METHODS: Medical records of patients undergoing cataract surgery with ZXR00 or ICB00 implantation between March 2020 and January 2021 and with the data available for the 3-month visit were reviewed. The uncorrected near, intermediate, and distance visual acuity (VA); corrected distance VA; and optical quality parameters were the main outcome measures.
RESULTS: Among the 174 enrolled patients, 72 and 102 received the ZXR00 and ICB00, respectively. The average patient ages were 59.6 ± 10.6 (range: 49 to 70) and 65.2 ± 8.2 (range: 45 to 82) years in the ZXR00 and ICB00 groups, respectively, with significantly older patients in the ICB00 group. The other baseline parameters were not different for the 2 groups. Compared to the ICB00 group, the ZXR00 group showed markedly superior near VA (P < 0.05) at 3 months postoperatively. In terms of optical quality, ICB00 was, statistically, significantly superior to ZXR00.
CONCLUSIONS: The ZXR00 showed remarkable near vision and defocus curve smoothness, while the ICB00 achieved better optical quality. The 2 IOLs had comparable distance and intermediate vision.

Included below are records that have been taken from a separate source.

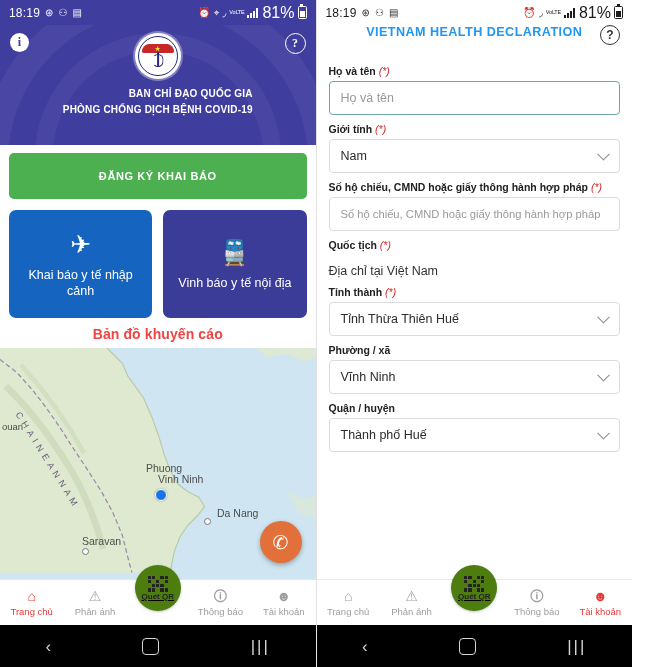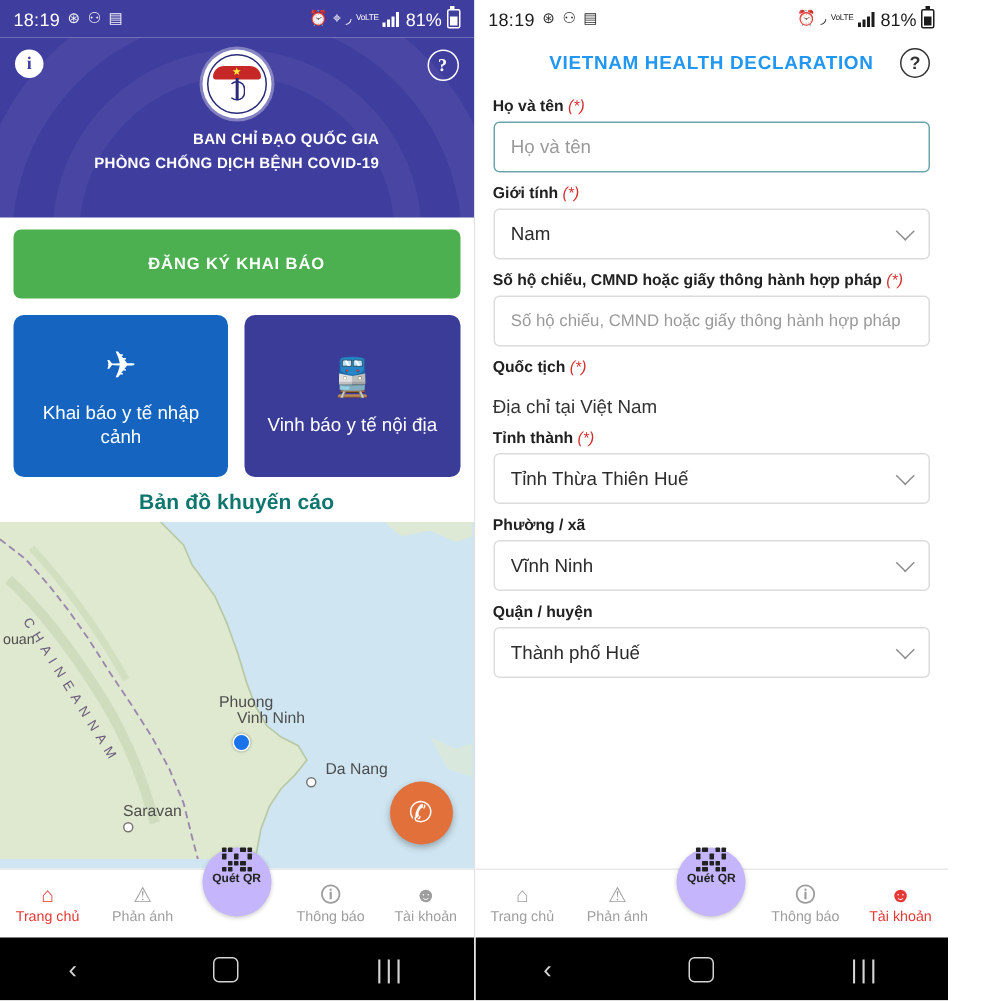"81%" .sb-pct { font-size: 12px -> 16px }
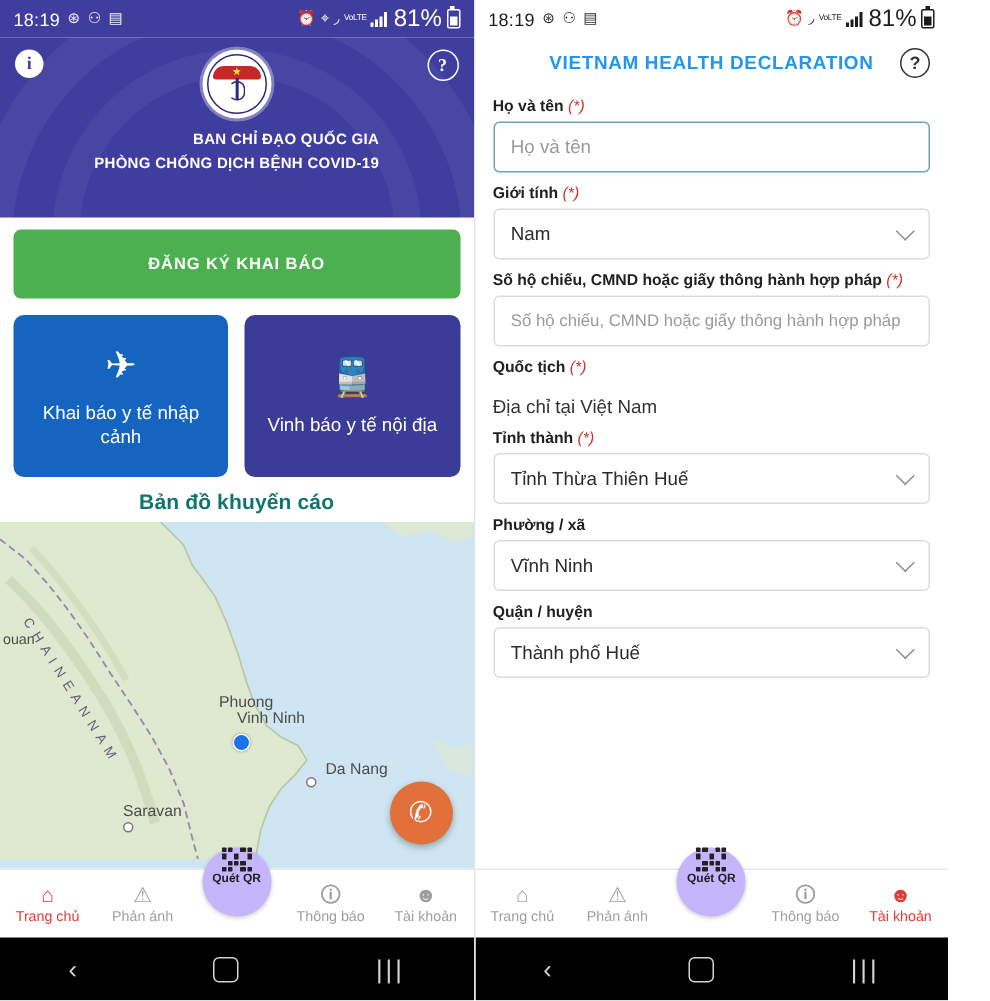"VIETNAM HEALTH DECLARATION" .form-title { align-items: center -> flex-start }
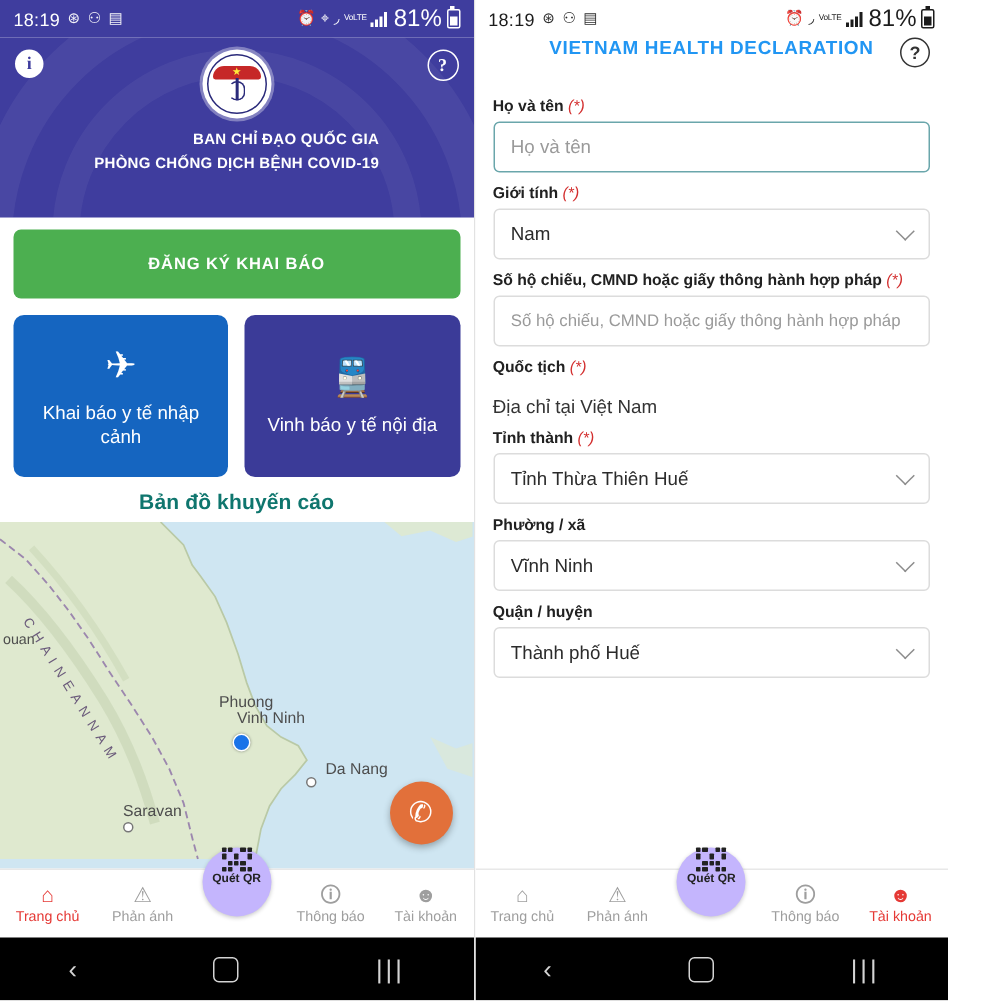"Bản đồ khuyến cáo" .maptitle { color: #0f766e -> #ef4444 }
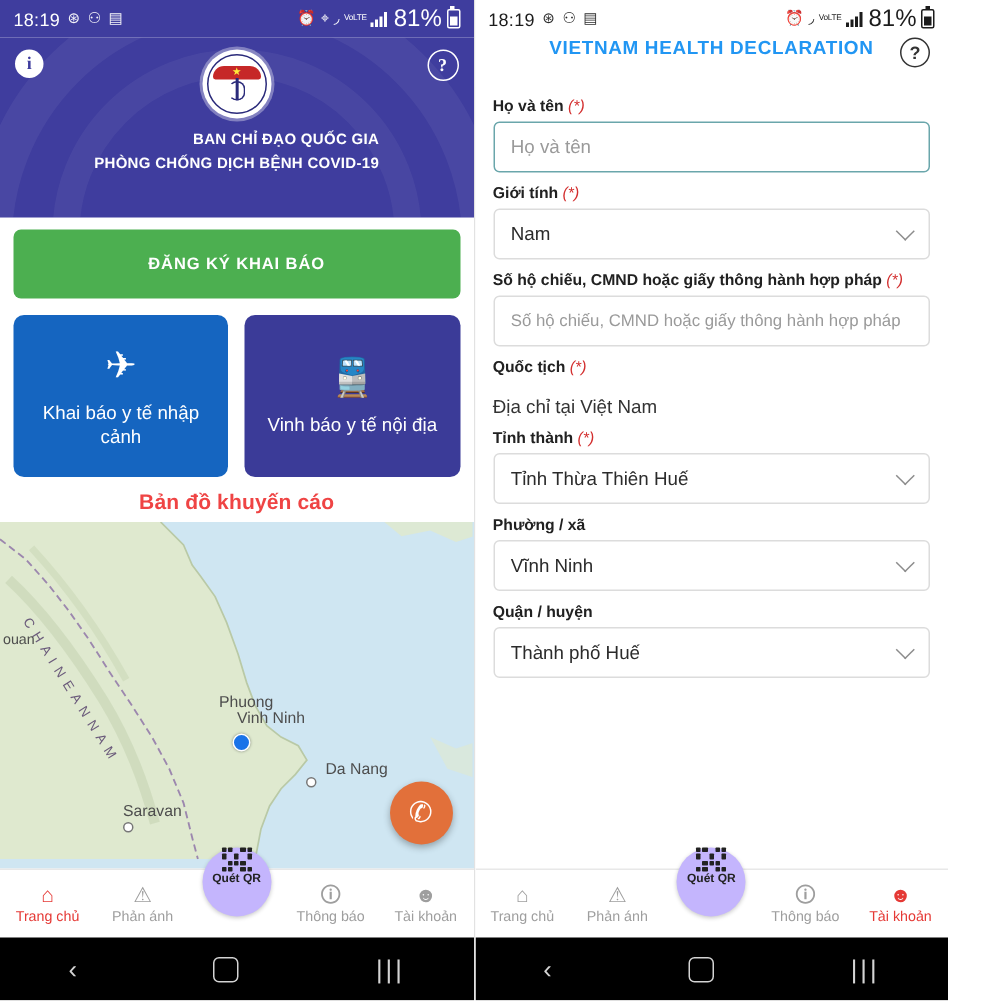"Quét QR" .fab-qr { background: #c4b5fd -> #4d7c0f; justify-content: flex-start -> center; text-decoration: none -> underline }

Cataracts are a major cause of vision loss and cataract surgery is the most common ocular surgery in the world.[1] However, removal of the crystalline lens causes a loss of the capacity to accommodate.[2] More recently, patient expectations about the correction of presbyopia during cataract surgery are growing.[3] There is a growing patient desire for independence from spectacle requirements for intermediate distances, particularly with their increased use of computers and smartphones, as well as the need to see car dashboards.[1] Since the monofocal intraocular lens (IOL) provides one focus, long-distance glasses or reading glasses are needed for near and distant targets. Monofocal IOLs remain the most commonly implanted IOLs due to their relatively low cost, their outstanding distant vision, and the low incidence of photic phenomena including halo and glare.[3] On the other hand, more than a third of patients receive multifocal IOLs experiencing photic phenomena.[4]

To get through these problems, there is increasing interest in emerging technologies that can enhance the performance of monofocal IOLs and reduce the undesirable photic phenomena of multifocal IOLs. Extended depth of focus (EDOF) IOLs assume a continuous focus range for most distances.[5] These IOLs generate various overlapping focus points to produce the effect of continuous extended focus.[6] The EDOF IOL, Tecnis Symfony (Johnson & Johnson Vision, Santa Ana, CA, US) (ZXR00) is a hydrophobic-acrylic IOL with an achromatic diffractive surface that provides a continuous focus for distance-to-intermediate vision.[7-9] The recently introduced monofocal IOL, Tecnis Eyhance (Johnson & Johnson Vision, Santa Ana, CA, US) (ICB00) offers sufficient distant visual acuity (VA) and reinforced intermediate VA.[10]

Studies have compared ZXR00 and a standard monofocal IOL, Tecnis ZCB00 (Johnson & Johnson Vision, Santa Ana, CA, US) (ZCB00), as well as ICB00 and ZCB00 have already been reported.[11-13]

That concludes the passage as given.